● Problem description
When you repeat the entries, reproduce each line exactly and omit every picture.
------------
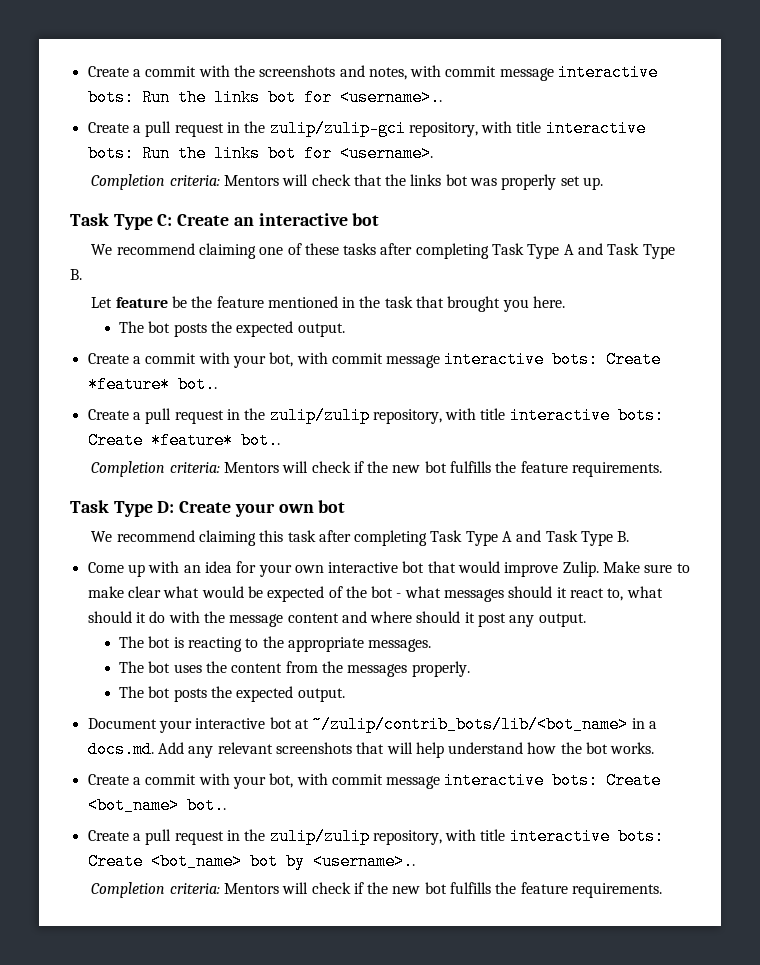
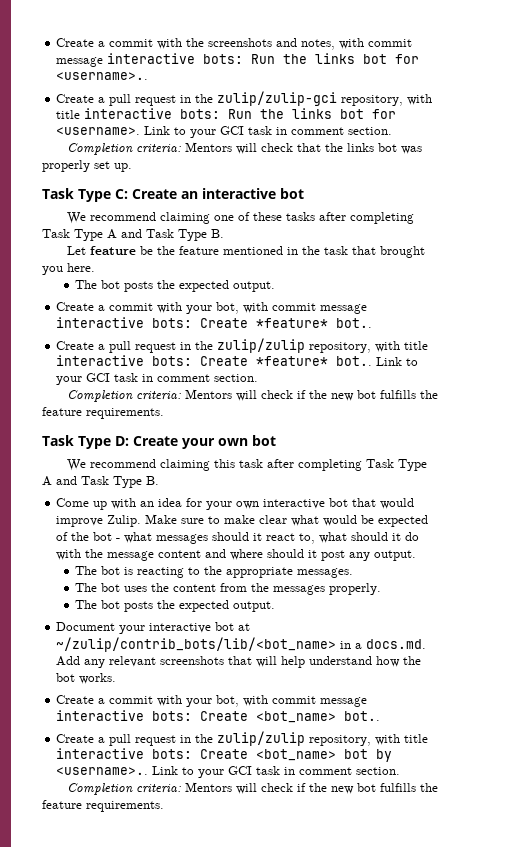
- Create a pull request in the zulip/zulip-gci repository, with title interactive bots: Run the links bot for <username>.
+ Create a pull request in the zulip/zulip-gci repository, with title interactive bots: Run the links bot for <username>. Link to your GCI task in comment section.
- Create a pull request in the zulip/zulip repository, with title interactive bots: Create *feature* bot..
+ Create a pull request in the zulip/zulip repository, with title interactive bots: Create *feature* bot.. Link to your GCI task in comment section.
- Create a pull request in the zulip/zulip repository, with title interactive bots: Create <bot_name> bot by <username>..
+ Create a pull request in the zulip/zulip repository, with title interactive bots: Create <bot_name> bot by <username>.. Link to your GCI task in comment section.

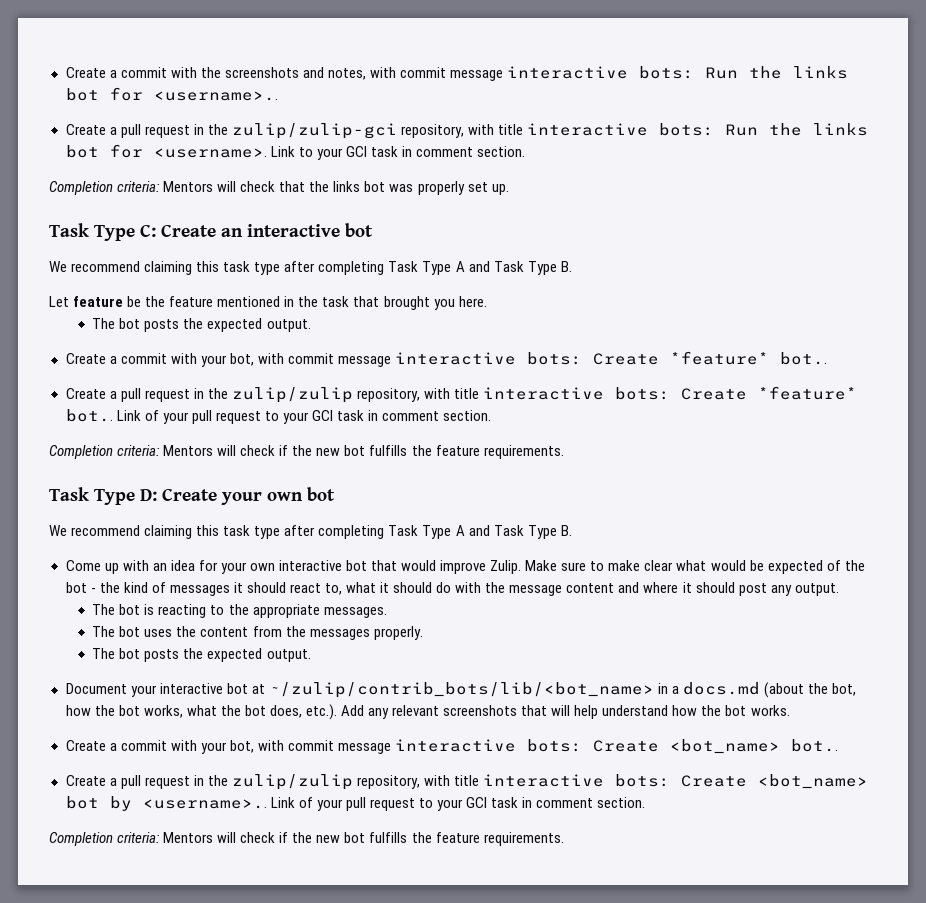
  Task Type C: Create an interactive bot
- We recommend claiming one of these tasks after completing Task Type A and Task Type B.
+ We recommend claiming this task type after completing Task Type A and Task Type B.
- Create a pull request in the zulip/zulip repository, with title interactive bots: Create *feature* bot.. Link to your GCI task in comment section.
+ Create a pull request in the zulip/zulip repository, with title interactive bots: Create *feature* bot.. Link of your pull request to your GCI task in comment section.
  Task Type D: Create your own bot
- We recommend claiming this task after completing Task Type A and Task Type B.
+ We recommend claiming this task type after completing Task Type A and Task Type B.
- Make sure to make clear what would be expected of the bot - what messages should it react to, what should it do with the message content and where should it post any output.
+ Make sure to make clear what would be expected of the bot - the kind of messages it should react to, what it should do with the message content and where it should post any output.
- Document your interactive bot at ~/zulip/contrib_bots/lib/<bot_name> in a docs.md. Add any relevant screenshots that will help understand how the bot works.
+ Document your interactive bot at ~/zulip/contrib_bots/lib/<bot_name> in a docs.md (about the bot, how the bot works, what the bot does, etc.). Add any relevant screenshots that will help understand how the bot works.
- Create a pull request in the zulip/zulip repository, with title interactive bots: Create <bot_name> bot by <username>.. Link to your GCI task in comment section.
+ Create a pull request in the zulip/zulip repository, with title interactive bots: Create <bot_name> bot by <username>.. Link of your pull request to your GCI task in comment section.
------------
● Task response
- Create a pull request in the zulip/zulip-gci repository, with title interactive bots: Run the links bot for <username>.
+ Create a pull request in the zulip/zulip-gci repository, with title interactive bots: Run the links bot for <username>. Link to your GCI task in comment section.
- Create a pull request in the zulip/zulip repository, with title interactive bots: Create *feature* bot..
+ Create a pull request in the zulip/zulip repository, with title interactive bots: Create *feature* bot.. Link to your GCI task in comment section.
- Create a pull request in the zulip/zulip repository, with title interactive bots: Create <bot_name> bot by <username>..
+ Create a pull request in the zulip/zulip repository, with title interactive bots: Create <bot_name> bot by <username>.. Link to your GCI task in comment section.

  Task Type C: Create an interactive bot
- We recommend claiming one of these tasks after completing Task Type A and Task Type B.
+ We recommend claiming this task type after completing Task Type A and Task Type B.
- Create a pull request in the zulip/zulip repository, with title interactive bots: Create *feature* bot.. Link to your GCI task in comment section.
+ Create a pull request in the zulip/zulip repository, with title interactive bots: Create *feature* bot.. Link of your pull request to your GCI task in comment section.
  Task Type D: Create your own bot
- We recommend claiming this task after completing Task Type A and Task Type B.
+ We recommend claiming this task type after completing Task Type A and Task Type B.
- Make sure to make clear what would be expected of the bot - what messages should it react to, what should it do with the message content and where should it post any output.
+ Make sure to make clear what would be expected of the bot - the kind of messages it should react to, what it should do with the message content and where it should post any output.
- Document your interactive bot at ~/zulip/contrib_bots/lib/<bot_name> in a docs.md. Add any relevant screenshots that will help understand how the bot works.
+ Document your interactive bot at ~/zulip/contrib_bots/lib/<bot_name> in a docs.md (about the bot, how the bot works, what the bot does, etc.). Add any relevant screenshots that will help understand how the bot works.
- Create a pull request in the zulip/zulip repository, with title interactive bots: Create <bot_name> bot by <username>.. Link to your GCI task in comment section.
+ Create a pull request in the zulip/zulip repository, with title interactive bots: Create <bot_name> bot by <username>.. Link of your pull request to your GCI task in comment section.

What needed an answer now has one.